◆ Task to complete ◆
Every line with the string "their" must be copied from the entries below.

◆ Data provided ◆

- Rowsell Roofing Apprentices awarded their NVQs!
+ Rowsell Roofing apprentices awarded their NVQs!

...

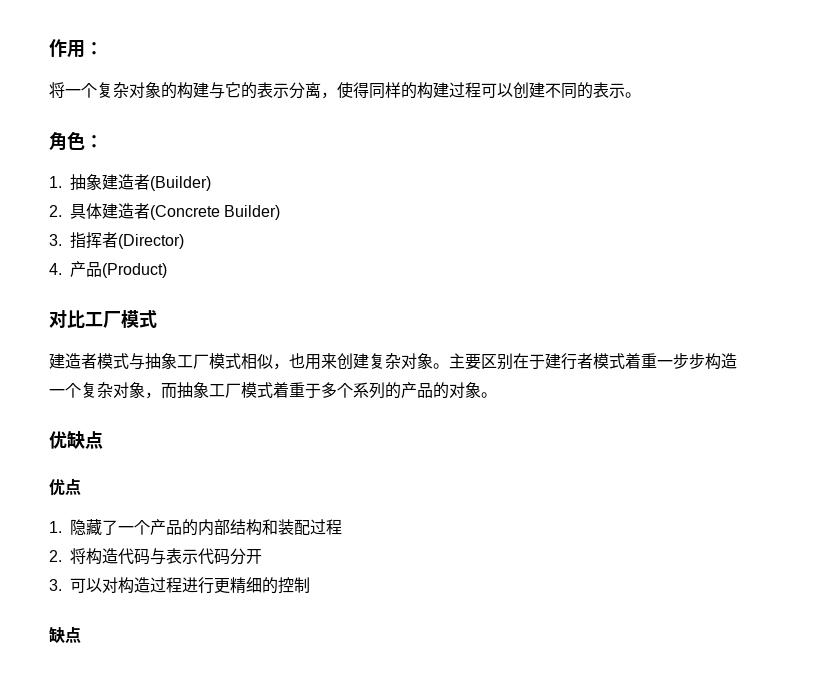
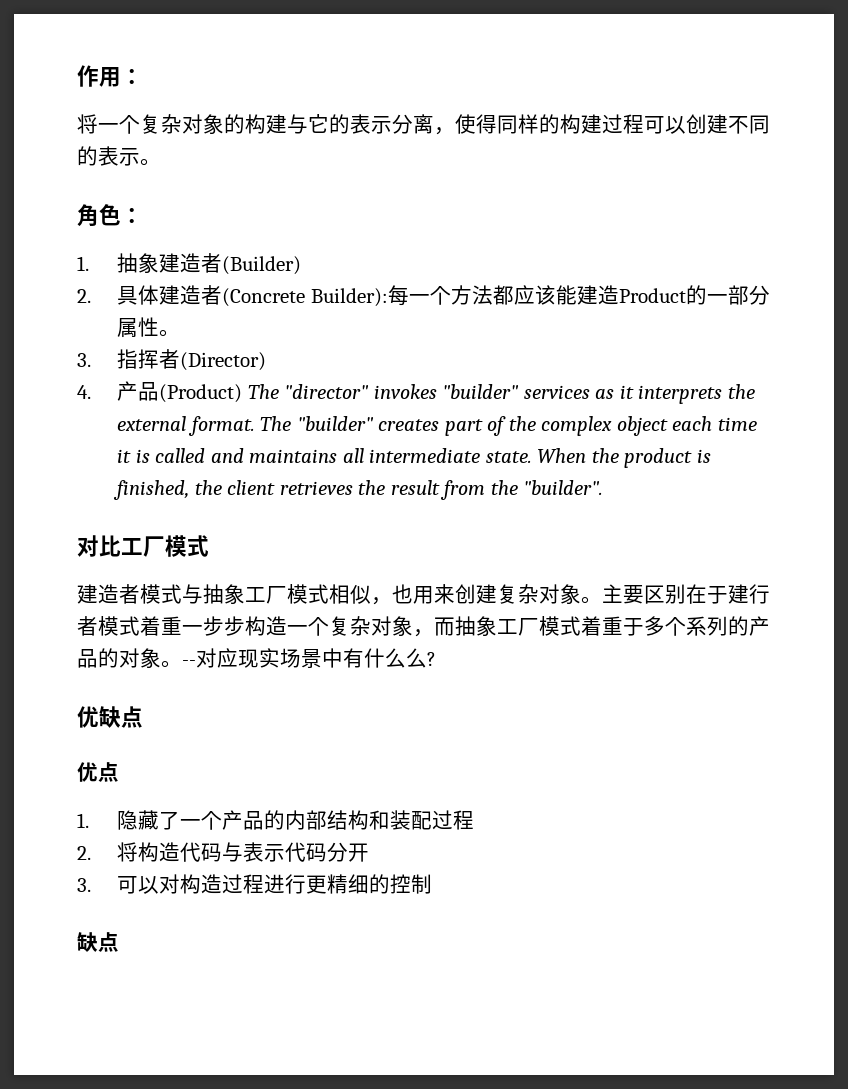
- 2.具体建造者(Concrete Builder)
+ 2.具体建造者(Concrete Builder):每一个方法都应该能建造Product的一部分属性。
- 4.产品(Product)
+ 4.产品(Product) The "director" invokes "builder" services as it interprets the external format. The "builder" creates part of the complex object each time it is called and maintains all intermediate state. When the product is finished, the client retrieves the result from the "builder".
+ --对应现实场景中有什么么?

◆ Task result ◆
- Rowsell Roofing Apprentices awarded their NVQs!
+ Rowsell Roofing apprentices awarded their NVQs!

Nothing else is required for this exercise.